In sum, two major and two minor groupings emerged, while confusion occurred. The first major grouping can be external attributes. The second major grouping could be the internal attributes. The third minor grouping could be structural organization. The fourth minor grouping could be practical attributes. The main effect of group reached significance [F(4,95) = 9.167, p < 0.001, ŋ2 = 0.278], suggesting the WS group (1.20, SE = 0.119) confused most among groups (MA, 0.736, SE = 0.119, p = 0.007; CA, 0.450, SE = 0.119, p < 0.001; 5th graders, 0.623, SE = 0.119, p = 0.001; CS, 0.239, SE = 0.119, p < 0.001). The 5th graders and MA group (p = 0.004) were more confused than the CS group (p = 0.025). The error patterns in terms of processing semantic features in confusion revealed that the WS group confused the most and the CS group confused the least. External attributes, internal attributes, structural organization, and practical attributes are influential semantic features that cause confusion. The WS group had impaired processing of these semantic features, leading to the purchase of the most extra items under correct types. The frequency of errors in each type based on grouping across groups is presented in Table 5.
Discussion
To fill the research gap in the potential improvement of memory in people with WS, a virtual supermarket navigation task was conducted. Fourteen indexes were measured. To obtain the baseline pattern in performing the virtual supermarket navigation task, CS and 5th graders were recruited. In the first part of the analyses, the results revealed that CS and 5th graders were faster and erred less in completing the task than CA controls. In the second part of the analyses, the results showed that the WS group was the slowest and erred more in completing the task than the CA and MA groups. These findings suggest that the virtual supermarket navigation task is a useful tool for differentiating developmental stages regarding memory, learning, language, executive function, and attention. Further analyses of the error patterns revealed group differences in the extra items purchased under correct types and the correct items missed. The 5th graders erred more than the CS on the extra items purchased under correct types; the CA group erred more than the CS and 5th graders on the correct items missed. The WS group erred more than the CA and MA groups on incorrect items purchased under correct types, extra items purchased under correct types, correct items missed, and incorrect types purchased. The findings revealed that the MA group showed CA-like error patterns on incorrect items purchased under correct types, extra items purchased under correct types, and correct items missed but differed from the CA group on incorrect types purchased.

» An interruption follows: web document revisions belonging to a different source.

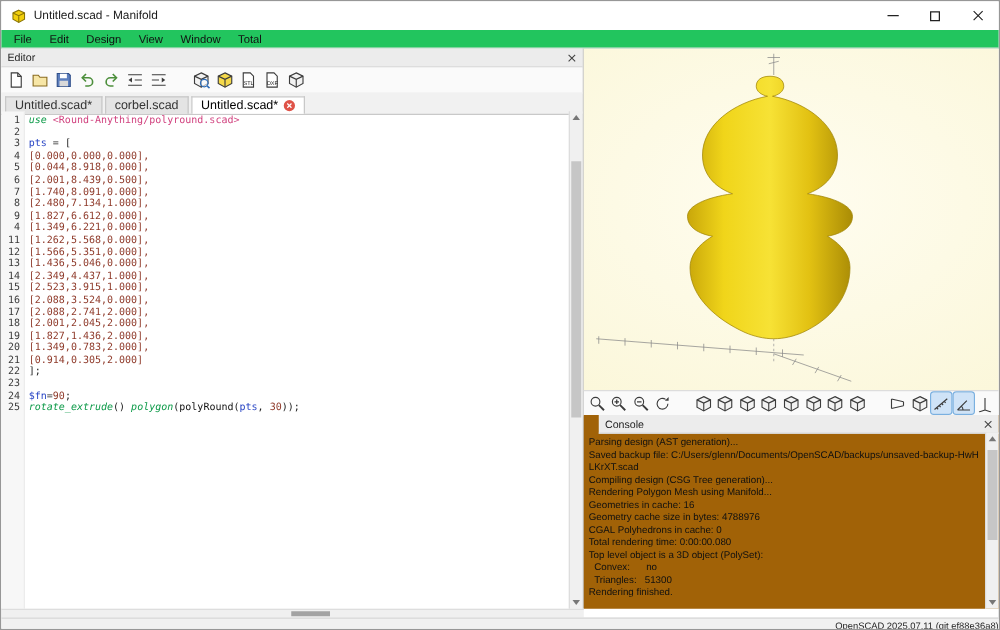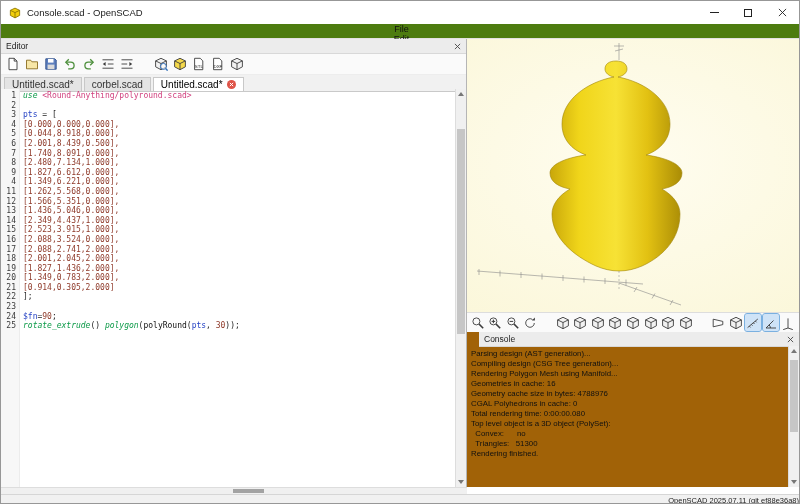--- a/index.html
+++ b/index.html
@@ -7,22 +7,22 @@
     box-sizing:border-box;overflow:hidden;font-family:"Liberation Sans",sans-serif;-webkit-font-smoothing:antialiased;}
   
   .titlebar{position:absolute;left:0;top:0;width:100%;height:23px;background:#fff;display:flex;align-items:center;}
   .title-text{font-size:9.5px;color:#1a1a1a;margin-left:6px;}
   .app-icon{margin-left:8px;display:flex;align-items:center;}
   .win-controls{position:absolute;right:0;top:0;height:23px;display:flex;}
   .win-btn{width:34px;height:23px;display:flex;align-items:center;justify-content:center;}
   .glyph-min{width:9px;height:1px;background:#222;}
   .glyph-max{width:8px;height:8px;border:1px solid #222;box-sizing:border-box;}
   
-  .menubar{position:absolute;left:0;top:23px;width:100%;height:15px;background:#4d7c0f;border-bottom:1px solid #e2e2e2;
-    display:flex;align-items:center;padding-left:3px;box-sizing:border-box;font-size:9px;flex-direction:column;}
+  .menubar{position:absolute;left:0;top:23px;width:100%;height:15px;background:#22c55e;border-bottom:1px solid #e2e2e2;
+    display:flex;align-items:center;padding-left:3px;box-sizing:border-box;font-size:9px;}
   .menu-item{padding:0 7px;color:#111;}
   
   .editor-panel{position:absolute;left:0;top:38px;width:466px;height:448px;background:#fff;border-right:1px solid #b5b5b5;box-sizing:border-box;}
   .panel-header{height:14px;background:#ececec;border-bottom:1px solid #d8d8d8;display:flex;align-items:center;font-size:8.5px;padding:0 5px;color:#222;gap:24px;}
   .panel-header .close-x{margin-left:auto;display:flex;align-items:center;}
   .editor-toolbar{height:20px;display:flex;align-items:center;padding:0 2px;background:#fafafa;border-bottom:1px solid #ededed;}
   .tbtn{width:17px;height:17px;display:flex;align-items:center;justify-content:center;margin:0 1px;border-radius:2px;}
   .tbtn.gap{margin-left:16px;}
   .tbtn.active{background:#cfe3f7;outline:1px solid #7ab0e0;}
   .editor-tabs{height:16px;background:#f1f1f1;border-bottom:1px solid #c9c9c9;display:flex;align-items:flex-end;font-size:10px;padding-left:1px;}
@@ -70,21 +70,21 @@
 
 <div class="window">
 
   <div class="titlebar">
     <span class="app-icon">
       <svg width="12" height="12" viewBox="0 0 14 14">
           <path d="M7 1.3 12.4 3.9v5.9L7 12.7 1.6 9.8V3.9Z" fill="#f2cf0c" stroke="#8a7405" stroke-width="1"></path>
           <path d="M1.6 3.9 7 6.5l5.4-2.6M7 6.5v6.2" fill="none" stroke="#8a7405" stroke-width="1"></path>
         </svg>
     </span>
-    <span class="title-text">Console.scad - OpenSCAD</span>
+    <span class="title-text">Untitled.scad - Manifold</span>
     <div class="win-controls">
       <div class="win-btn">
           <div class="glyph-min"></div>
         </div>
       <div class="win-btn">
           <div class="glyph-max"></div>
         </div>
       <div class="win-btn">
           <svg width="9" height="9" viewBox="0 0 10 10">
             <path d="M1 1l8 8M9 1 1 9" stroke="#222" stroke-width="1"></path>
@@ -393,20 +393,21 @@
       <div class="panel-header">
         <span>Console</span>
         <span class="close-x">
           <svg width="7" height="7" viewBox="0 0 8 8">
               <path d="M1 1l6 6M7 1 1 7" stroke="#444" stroke-width="1"></path>
             </svg>
         </span>
       </div>
       <div class="console-body">
           <div class="console-line">Parsing design (AST generation)...</div>
+          <div class="console-line">Saved backup file: C:/Users/glenn/Documents/OpenSCAD/backups/unsaved-backup-HwHLKrXT.scad</div>
           <div class="console-line">Compiling design (CSG Tree generation)...</div>
           <div class="console-line">Rendering Polygon Mesh using Manifold...</div>
           <div class="console-line">Geometries in cache: 16</div>
           <div class="console-line">Geometry cache size in bytes: 4788976</div>
           <div class="console-line">CGAL Polyhedrons in cache: 0</div>
           <div class="console-line">Total rendering time: 0:00:00.080</div>
           <div class="console-line">Top level object is a 3D object (PolySet):</div>
           <div class="console-line">  Convex:      no</div>
           <div class="console-line">  Triangles:   51300</div>
           <div class="console-line">Rendering finished.</div>

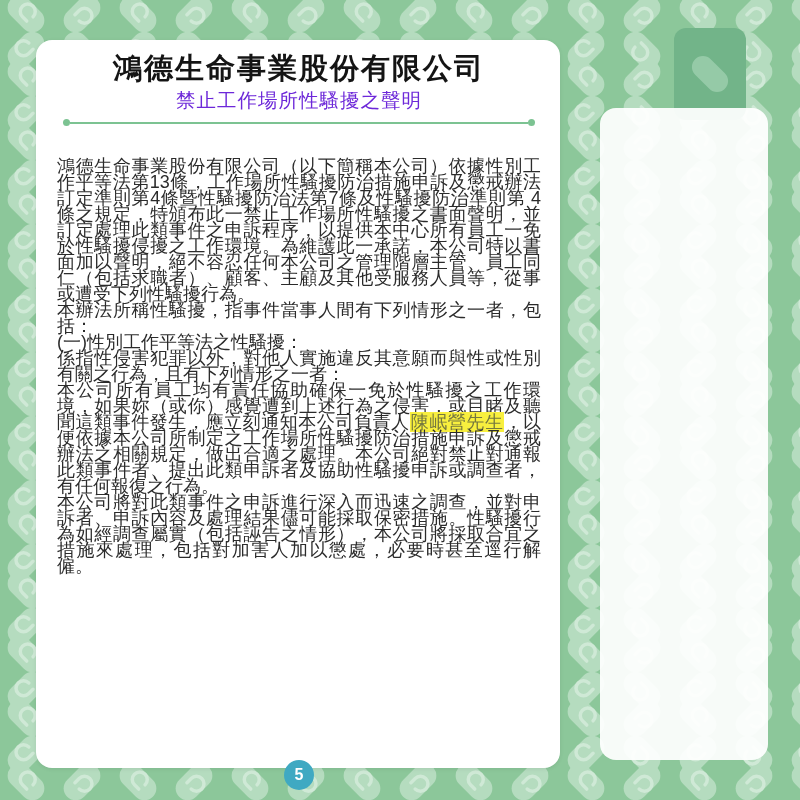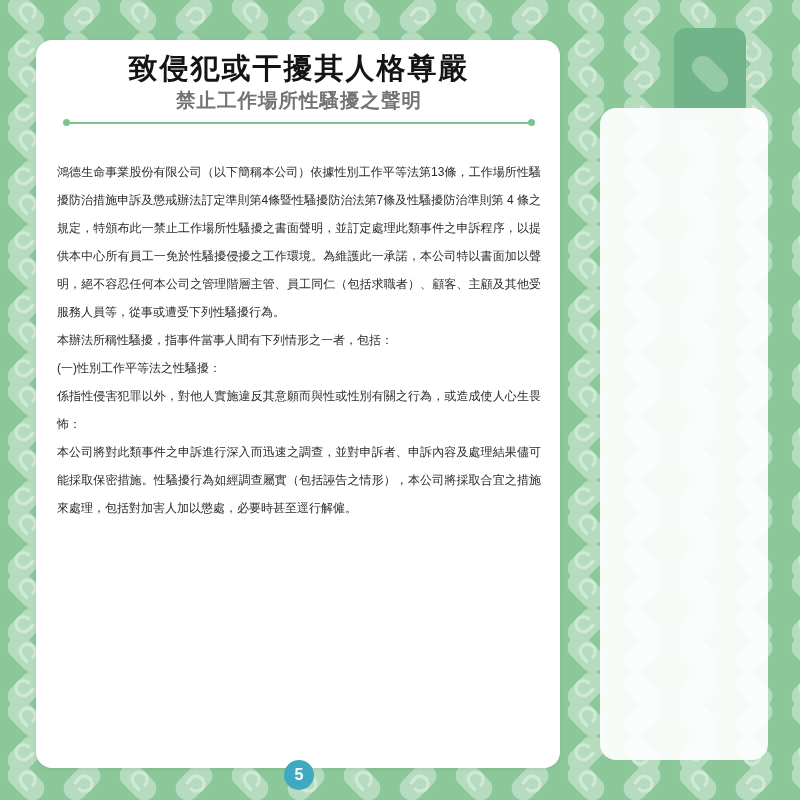--- a/index.html
+++ b/index.html
@@ -27,27 +27,27 @@
     background:#ffffff;border-radius:16px;z-index:3;
     box-shadow:0 1px 4px rgba(0,0,0,0.08);
     box-sizing:border-box;padding:8px 19px 0 21px;overflow:hidden;
   }
   .doc-title{
     margin:2px 0 0 0;text-align:center;font-size:29px;line-height:36px;
     font-weight:bold;color:#141414;letter-spacing:2px;
   }
   .doc-subtitle{
     margin:0;text-align:center;font-size:19.5px;line-height:28px;
-    font-weight:bold;color:#737373;letter-spacing:1px;
+    font-weight:normal;color:#6d28d9;letter-spacing:1px;
   }
   .rule{display:flex;align-items:center;margin:5px 6px 7px 6px;}
   .rule .line{flex:1;height:2px;background:#7cc392;}
   .rule .dot{width:7px;height:7px;border-radius:50%;background:#7cc392;}
   .doc-body{
-    font-size:12px;line-height:28px;color:#2b2b2b;
+    font-size:18px;line-height:16px;color:#2b2b2b;
     text-align:justify;text-justify:inter-ideograph;margin-top:32px;
   }
   .doc-body p{margin:0;}
   .sec-heading{margin:0;}
   .sub-indent{margin-left:20px;}
   .num-item{margin-left:31px;padding-left:12px;text-indent:-12px;}
   .hl{background:#f8ef3e;color:#75783f;padding:0 1px;}
   .page-badge{
     position:absolute;left:284px;top:760px;width:30px;height:30px;
     border-radius:50%;background:#3fa9c2;color:#ffffff;z-index:4;
@@ -73,35 +73,36 @@
   </defs>
   <rect width="800" height="800" fill="url(#pat)"></rect>
 </svg>
 
 <div class="dark-tab">
   <span class="tab-leaf"></span>
 </div>
 <div class="right-panel"></div>
 
 <div class="card">
-  <h1 class="doc-title">致侵犯或干擾其人格尊嚴</h1>
+  <h1 class="doc-title">鴻德生命事業股份有限公司</h1>
   <h2 class="doc-subtitle">禁止工作場所性騷擾之聲明</h2>
   <div class="rule">
     <span class="dot"></span>
     <span class="line"></span>
     <span class="dot"></span>
   </div>
 
   <div class="doc-body">
     <p>鴻德生命事業股份有限公司（以下簡稱本公司）依據性別工作平等法第13條，工作場所性騷擾防治措施申訴及懲戒辦法訂定準則第4條暨性騷擾防治法第7條及性騷擾防治準則第 4 條之規定，特頒布此一禁止工作場所性騷擾之書面聲明，並訂定處理此類事件之申訴程序，以提供本中心所有員工一免於性騷擾侵擾之工作環境。為維護此一承諾，本公司特以書面加以聲明，絕不容忍任何本公司之管理階層主管、員工同仁（包括求職者）、顧客、主顧及其他受服務人員等，從事或遭受下列性騷擾行為。</p>
     <p>本辦法所稱性騷擾，指事件當事人間有下列情形之一者，包括：</p>
 
     <p class="sec-heading">(一)性別工作平等法之性騷擾：</p>
 
-    <p class="sub-indent">係指性侵害犯罪以外，對他人實施違反其意願而與性或性別有關之行為，或造成使人心生畏怖：</p>
+    <p class="sub-indent">係指性侵害犯罪以外，對他人實施違反其意願而與性或性別有關之行為，且有下列情形之一者：</p>
 
+    <p><span>本公司所有員工均有責任協助確保一免於性騷擾之工作環境，如果妳（或你）感覺遭到上述行為之侵害，或目睹及聽聞這類事件發生，應立刻通知本公司負責人</span><span class="hl">陳岷營先生</span><span>，以便依據本公司所制定之工作場所性騷擾防治措施申訴及懲戒辦法之相關規定，做出合適之處理。本公司絕對禁止對通報此類事件者、提出此類申訴者及協助性騷擾申訴或調查者，有任何報復之行為。</span></p>
 
     <p>本公司將對此類事件之申訴進行深入而迅速之調查，並對申訴者、申訴內容及處理結果儘可能採取保密措施。性騷擾行為如經調查屬實（包括誣告之情形），本公司將採取合宜之措施來處理，包括對加害人加以懲處，必要時甚至逕行解僱。</p>
 
   </div>
 </div>
 
 <div class="page-badge">5</div>
 
 </body></html>

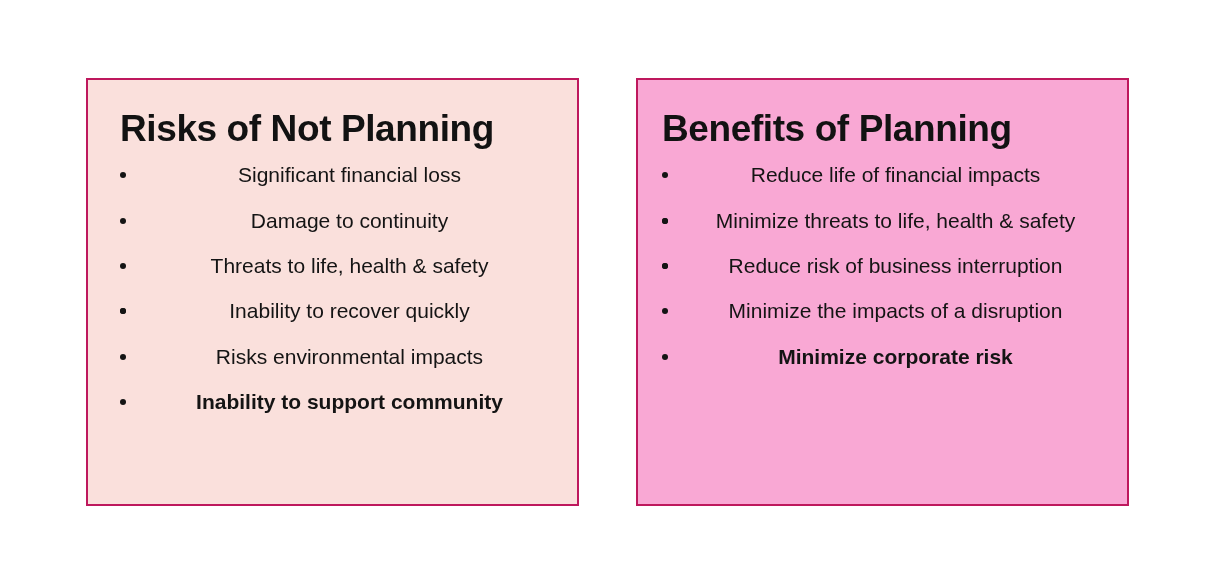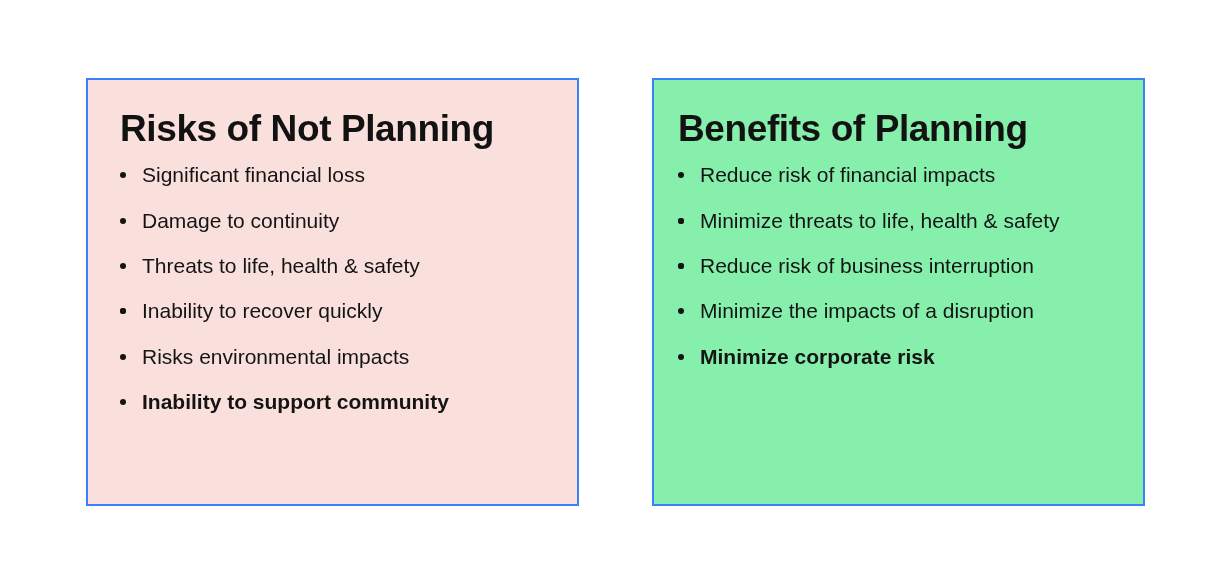--- a/index.html
+++ b/index.html
@@ -16,47 +16,48 @@
   .board {
     position: relative;
     width: 1216px;
     height: 586px;
   }
   .panel {
     position: absolute;
     top: 78px;
     height: 428px;
     box-sizing: border-box;
-    border: 2px solid #3b82f6;
+    border: 2px solid #be185d;
     padding: 28px 20px 20px 32px;
   }
   .panel-risks {
     left: 86px;
     width: 493px;
     background: #FAE0DC;
   }
   .panel-benefits {
-    left: 652px;
+    left: 636px;
     width: 493px;
-    background: #86efac;
+    background: #f9a8d4;
     padding-left: 24px;
   }
   .panel-title {
     margin: 0 0 14px 0;
     font-size: 37px;
     font-weight: 700;
     line-height: 1.12;
     letter-spacing: -0.4px;
     color: #121212;
     white-space: nowrap;
   }
   .bullet-list {
     list-style: none;
     margin: 0;
     padding: 0;
+    text-align: center;
   }
   .bullet-item {
     position: relative;
     padding-left: 22px;
     margin: 0 0 20.5px 0;
     font-size: 21px;
     line-height: 1.18;
     color: #141414;
     white-space: nowrap;
   }
@@ -110,21 +111,21 @@
         <span>Inability to support community</span>
       </li>
     </ul>
   </section>
 
   <section class="panel panel-benefits">
     <h2 class="panel-title">Benefits of Planning</h2>
     <ul class="bullet-list">
       <li class="bullet-item">
         <span class="bullet-dot"></span>
-        <span>Reduce risk of financial impacts</span>
+        <span>Reduce life of financial impacts</span>
       </li>
       <li class="bullet-item">
         <span class="bullet-dot"></span>
       </li>
       <li class="bullet-item">
         <span class="bullet-dot"></span>
         <span>Minimize threats to life, health &amp; safety</span>
       </li>
       <li class="bullet-item">
         <span class="bullet-dot"></span>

Further analyses of strategies while making errors in virtual supermarket navigation revealed that the WS group confused the categories of fruits and vegetables more than the CA and MA groups. Moreover, the WS group made more replacement, extra-buying, and correct items missed than the CA and MA groups in the overall categories.
Semantic features attributed to replacement and confusion were further analyzed to determine the potential atypical processing of semantic features of people with WS. In the error patterns of replacement, the semantic features of the external features, attached attributes, and cuisine were influential factors. In the error patterns of confusion, the semantic features of the external attributes, internal attributes, structural organization, and practical attributes were influential factors. Owing to the atypical processing of these semantic features, the WS group replaced the target items from various distractors and was confused with other items displayed in the virtual supermarket navigation tasks. Hence, the WS group erred the most and purchased extra items, even under the correct types. Consistent with a previous study on false memory tasks in people with DS, this study revealed that people with WS also have atypical semantic organization, resulting in bizarre lexical semantics in their long-term memory and problematic cognitive abilities such as attention, learning, and executive functions. According to the parallel distributed processing model (McClelland & Cleeremans, 2009; RuMelhart, Hinton, & McClelland, 1986), it is hypothesized that the input layer of people with WS is wary, leading to atypical output in language processing and cognitive functions.
The practice effect was confirmed across groups on the total duration of navigation in the virtual supermarkets from entrance to exit, total duration of navigation in the virtual supermarkets from the first item purchased, and total duration of pauses. This effect indicated potential rehabilitation using virtual supermarket navigation tasks in people with WS, although the effect seemed to be shown in executive function, learning, and attention rather than language and memory. These results are consistent with the deficient long-term memory of semantic knowledge observed in people with WS.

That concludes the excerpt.